(Difference listings)
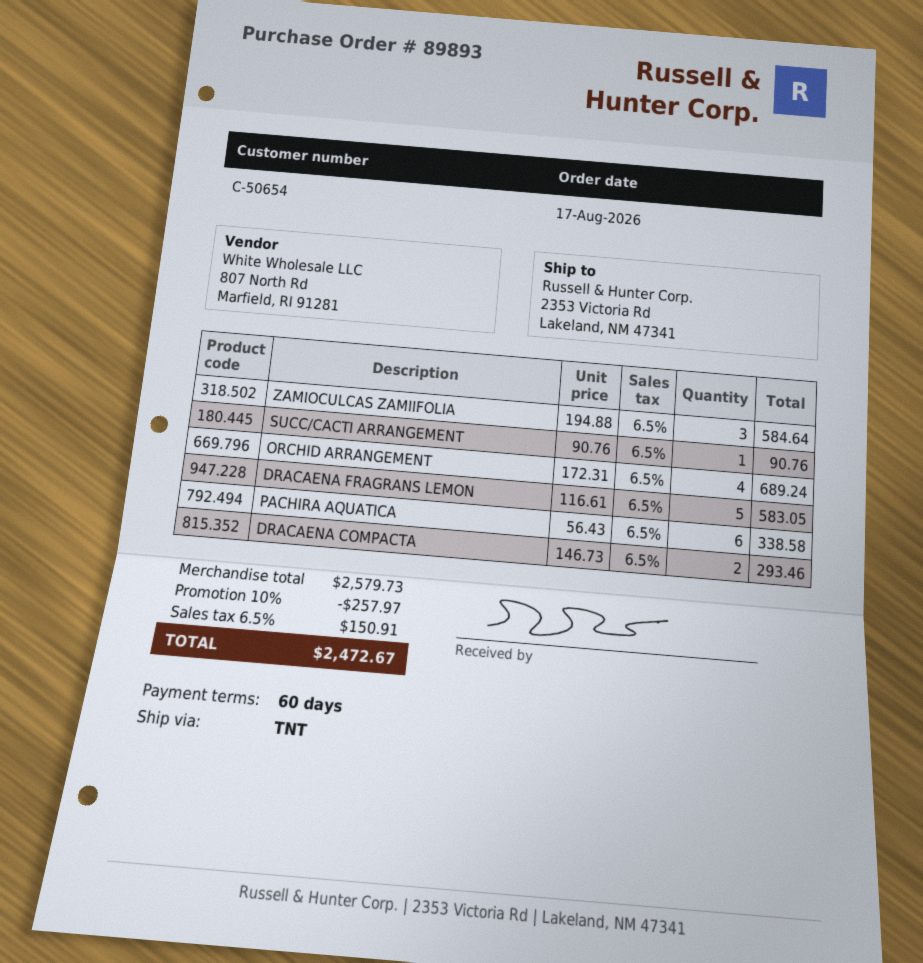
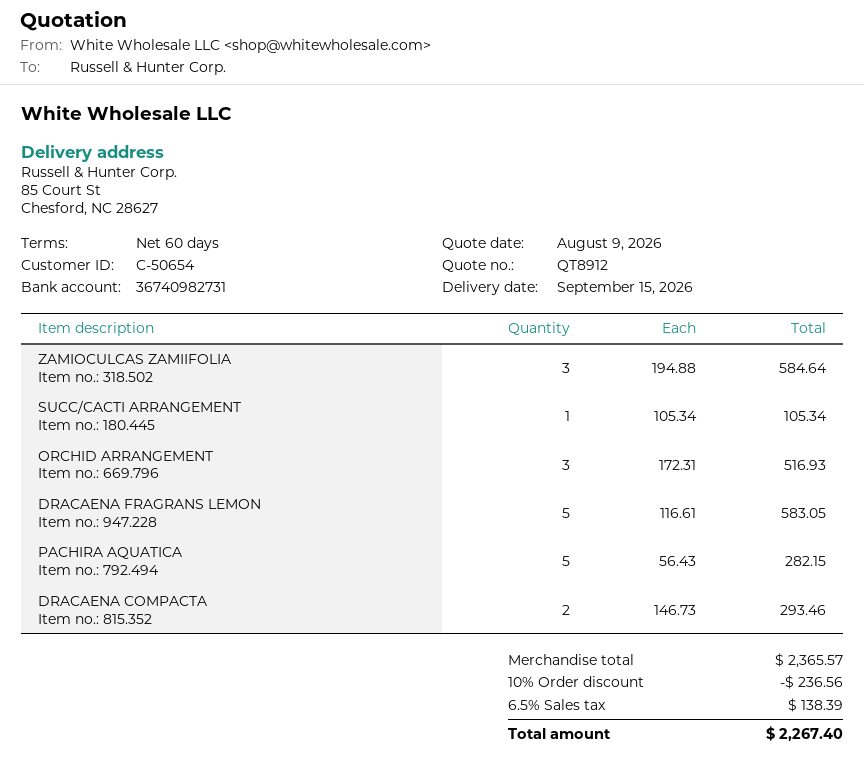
ship to: 2353 Victoria Rd, Lakeland, NM 47341 -> 85 Court St, Chesford, NC 28627
SUCC/CACTI ARRANGEMENT: 1 x 90.76 = 90.76 -> 1 x 105.34 = 105.34
ORCHID ARRANGEMENT: 4 x 172.31 = 689.24 -> 3 x 172.31 = 516.93
PACHIRA AQUATICA: 6 x 56.43 = 338.58 -> 5 x 56.43 = 282.15
subtotal: 2579.73 -> 2365.57
discount: 10% = 257.97 -> 10% = 236.56
tax: 6.5% = 150.91 -> 6.5% = 138.39
total: 2472.67 -> 2267.40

### [DIRECTIONS FOR THIS TASK]
Apart from the pictures, repeat the data above exactly.

### [REPLY TO THE TASK]
ship to: 2353 Victoria Rd, Lakeland, NM 47341 -> 85 Court St, Chesford, NC 28627
SUCC/CACTI ARRANGEMENT: 1 x 90.76 = 90.76 -> 1 x 105.34 = 105.34
ORCHID ARRANGEMENT: 4 x 172.31 = 689.24 -> 3 x 172.31 = 516.93
PACHIRA AQUATICA: 6 x 56.43 = 338.58 -> 5 x 56.43 = 282.15
subtotal: 2579.73 -> 2365.57
discount: 10% = 257.97 -> 10% = 236.56
tax: 6.5% = 150.91 -> 6.5% = 138.39
total: 2472.67 -> 2267.40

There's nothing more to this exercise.